Es geht nicht nur um Musik und Spaß, sondern auch und vor allem um die Zukunft eines feministischen Popkultur-Magazins, wenn am kommenden Donnerstag im Berliner Festsaal Kreuzberg Peaches, die Jolly Goods und verschiedene DJanes auftreten. Der Erlös des Abends soll eine Marketingkampagne finanzieren: für das Missy Magazine.
Vor mehr als vier Jahren haben die Journalistinnen Sonja Eismann, Chris Köver und Stefanie Lohaus das Magazin gegründet. Die Missy, so der Nickname der Publikation, sollte den auf dem Musikmagazinmarkt herrschenden typischen Jungsheften wie Rolling Stone, Musikexpress, Spex oder Intro etwas entgegensetzen. Erstens: Frauen haben auch Popsachverstand. Zweitens: Frauen machen auch Pop. Mission geglückt – die Missy ist schon im fünften Jahr.
Aber auch: Mission in Gefahr, denn der Abend in der Berliner Festung ist als Solikonzert gelabelt. Heißt also, wenn ihr uns jetzt hängen lasst, liebe Leute, und nicht so bald wie möglich abonniert, dann können wir euch die nächsten Ausgaben nicht mehr garantieren.

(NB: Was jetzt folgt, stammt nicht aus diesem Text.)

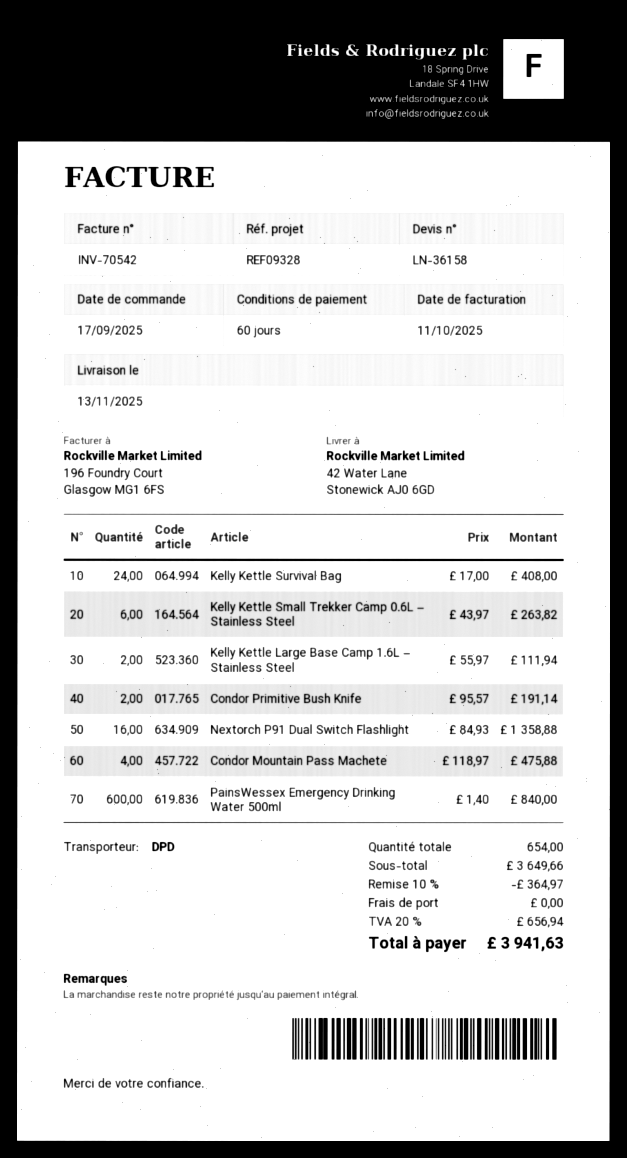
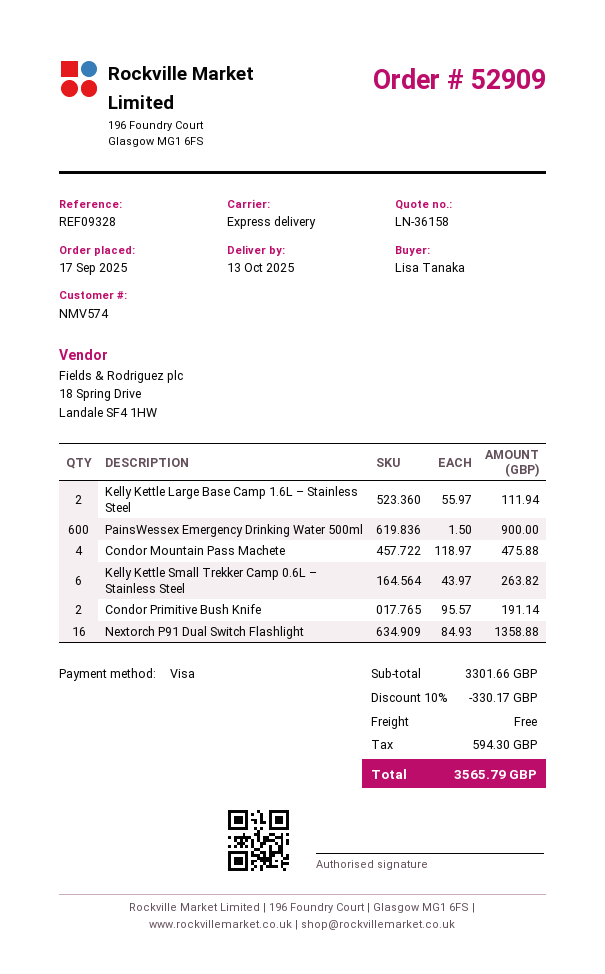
delivery date: 2025-11-13 -> 2025-10-13
shipping method: DPD -> express
Kelly Kettle Survival Bag: 24 x 17.00 = 408.00 -> none
PainsWessex Emergency Drinking Water 500ml: 600 x 1.40 = 840.00 -> 600 x 1.50 = 900.00
subtotal: 3649.66 -> 3301.66
discount: 10% = 364.97 -> 10% = 330.17
tax: 656.94 -> 594.30
total: 3941.63 -> 3565.79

Solidarität mit meiner Zeitung, das erinnert sofort an die taz und dann an die Proteste und Demos, die vor zehn Jahren in München stattfanden, nachdem der Süddeutsche Verlag das jetzt-Magazin eingestellt hatte.
Keinen Verlag
Die Missy hingegen hat weder einen großen Verlag im Rücken noch eine Genossenschaft. Seit ihrer Gründung 2008 besteht die Redaktion aus Frauen und bekennt sich ganz lässig dazu, Männer zu diskriminieren, sowohl in der Zusammenstellung der Redaktion als auch in der Themenwahl. Männer dürfen mitlesen, aber nicht mitreden. Denn den Ton geben hier nur Frauen an.
2011 gab es ein Gipfeltreffen mit Alice Schwarzer. Quintessenz nach dem Gespräch in der Emma-Redaktion: „Kein Bock auf Spaltung“ zwischen den Generationen von Feministinnen.

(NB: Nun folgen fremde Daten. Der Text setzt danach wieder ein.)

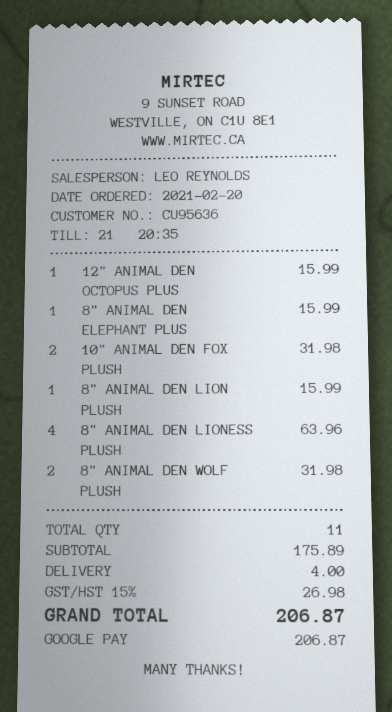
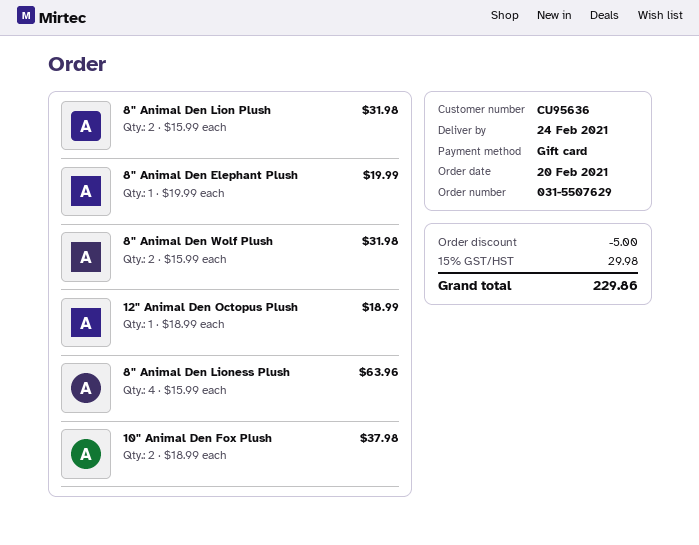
payment method: Google Pay -> gift card
12" ANIMAL DEN OCTOPUS PLUS: 1 for 15.99 -> 1 for 18.99
8" ANIMAL DEN ELEPHANT PLUS: 1 for 15.99 -> 1 for 19.99
10" ANIMAL DEN FOX PLUSH: 2 for 31.98 -> 2 for 37.98
8" ANIMAL DEN LION PLUSH: 1 for 15.99 -> 2 for 31.98
discount: none -> 5.00
shipping: 4.00 -> none
tax: 15% = 26.98 -> 15% = 29.98
total: 206.87 -> 229.86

Doch zu der könnte es bald unfreiwillig kommen, denn die fünf Herausgeberinnen der Missy bangen um die Zukunft ihres Heftes, das übrigens keine von ihnen ernähren kann. Möglich, dass die Zukunftsfähigkeit einer feministischen Aufbereitung von Popkultur nicht ausschließlich eine Frage des Inhalts, sondern auch der Form ist.
Wie gelangweilt, ja häufig beleidigt sich viele Frauen von den Diättipps, Horoskopen und „So finden Sie den Traummann“-Seiten in Frauenzeitschriften auch fühlen, das Magazin Season mit der Zielgruppe „erwachsene Frau“, das sich „Nachhaltigkeit“ auf die Fahnen geschrieben hatte, musste bereits nach vier Ausgaben den Magazin-Tod sterben.
Mehr Visionen wünschenswert
Nun kommt die Missy rein formal wie ein „Intro Young Miss“ daher: Vorne Popkleinkram, dann Stargeschichten, Fotostrecken und am Ende sehr viele Kritiken über Neuerscheinungen. Und vielleicht erklärt das, warum das Frauen-Popheft mit 15.000 aufgelegten Exemplaren startete und nach vier Jahren erst bei circa 20.000 steht, trotz Lob und Anerkennung von allen Seiten.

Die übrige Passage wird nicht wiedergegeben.